Assigned task: Everything from the line containing "Bell, Royal Philharmonic" to the close of the records below should be output exactly, line by line, with no other lines given.

Raw data:
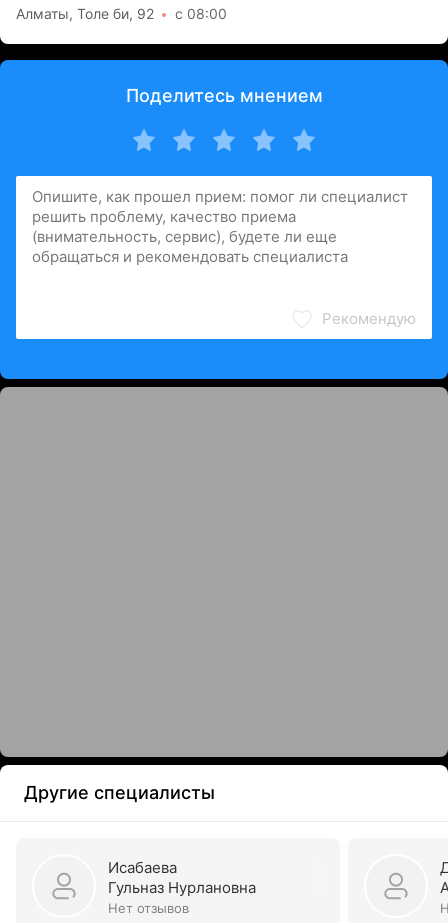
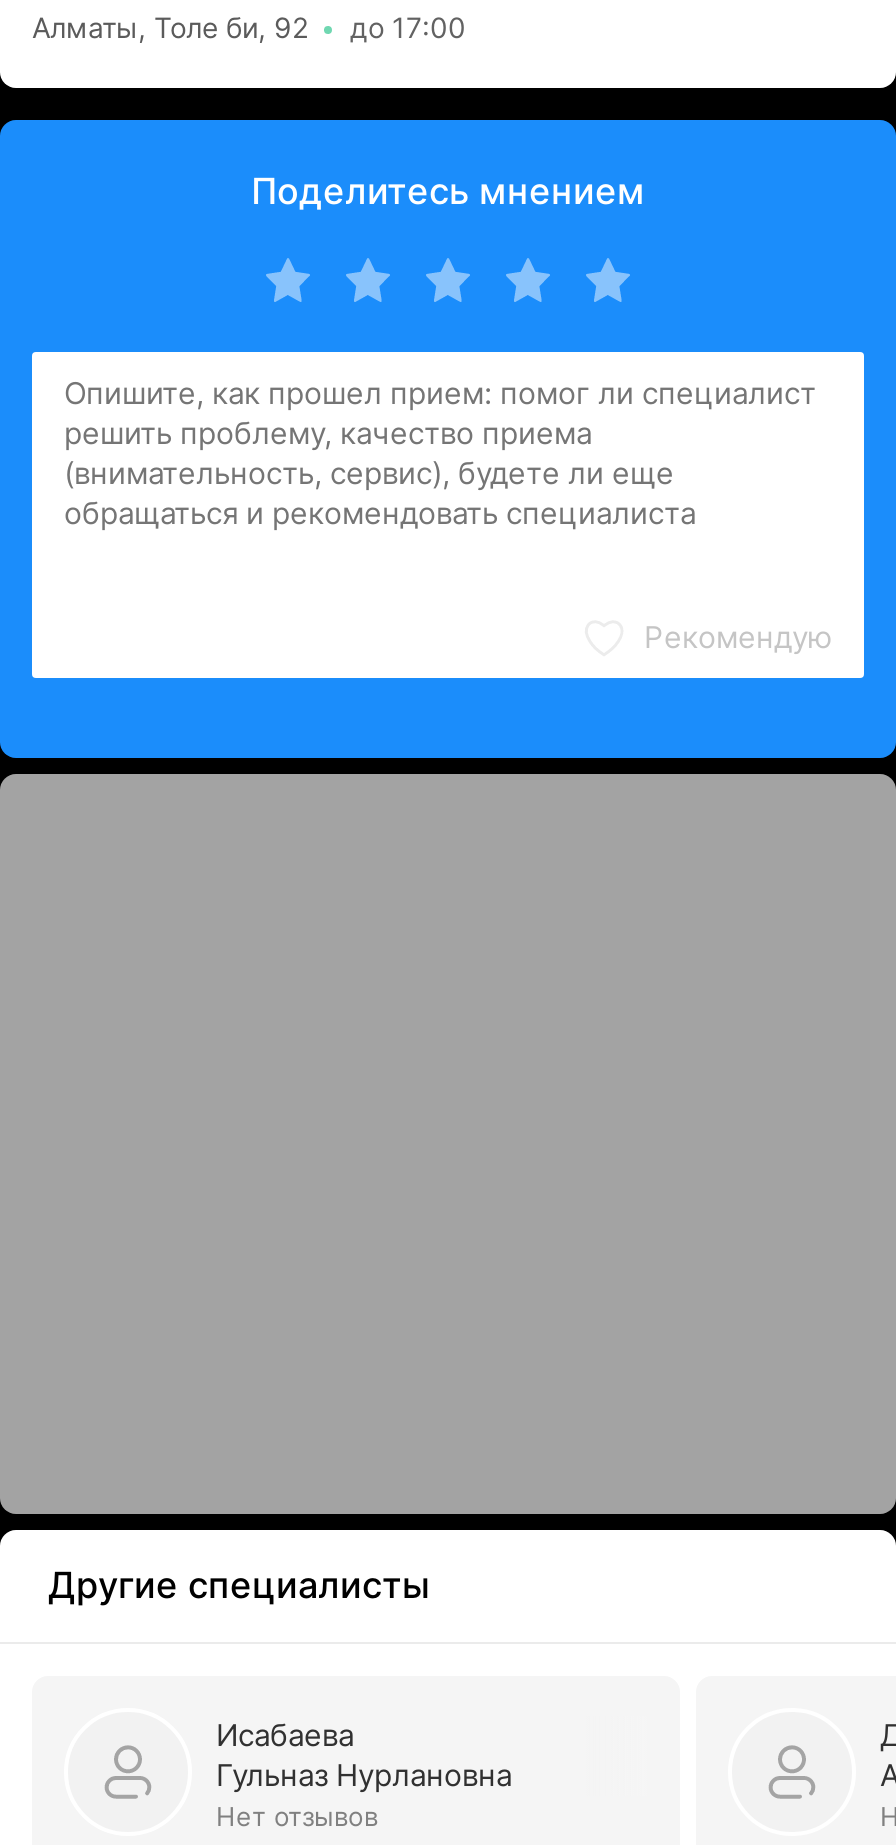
- Алматы, Толе би, 92 с 08:00
+ Алматы, Толе би, 92 до 17:00
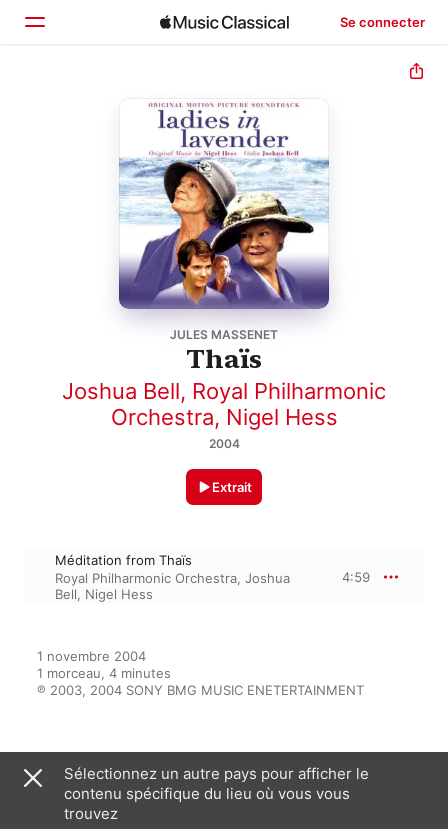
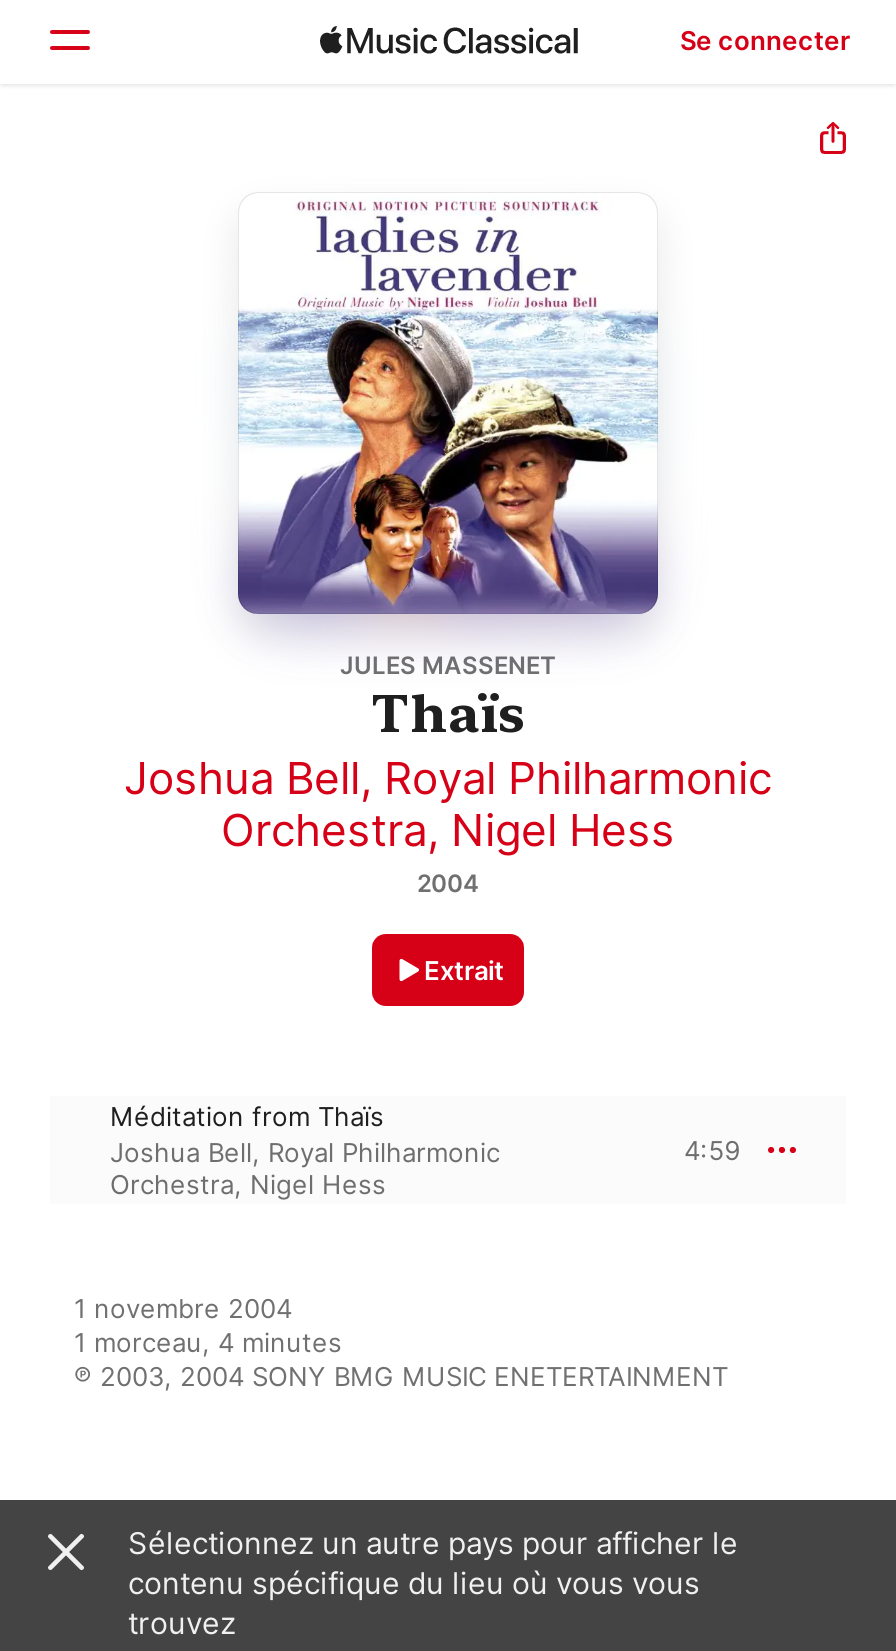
- Royal Philharmonic Orchestra, Joshua
- Bell, Nigel Hess
+ Joshua Bell, Royal Philharmonic
+ Orchestra, Nigel Hess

Finished task:
+ Joshua Bell, Royal Philharmonic
+ Orchestra, Nigel Hess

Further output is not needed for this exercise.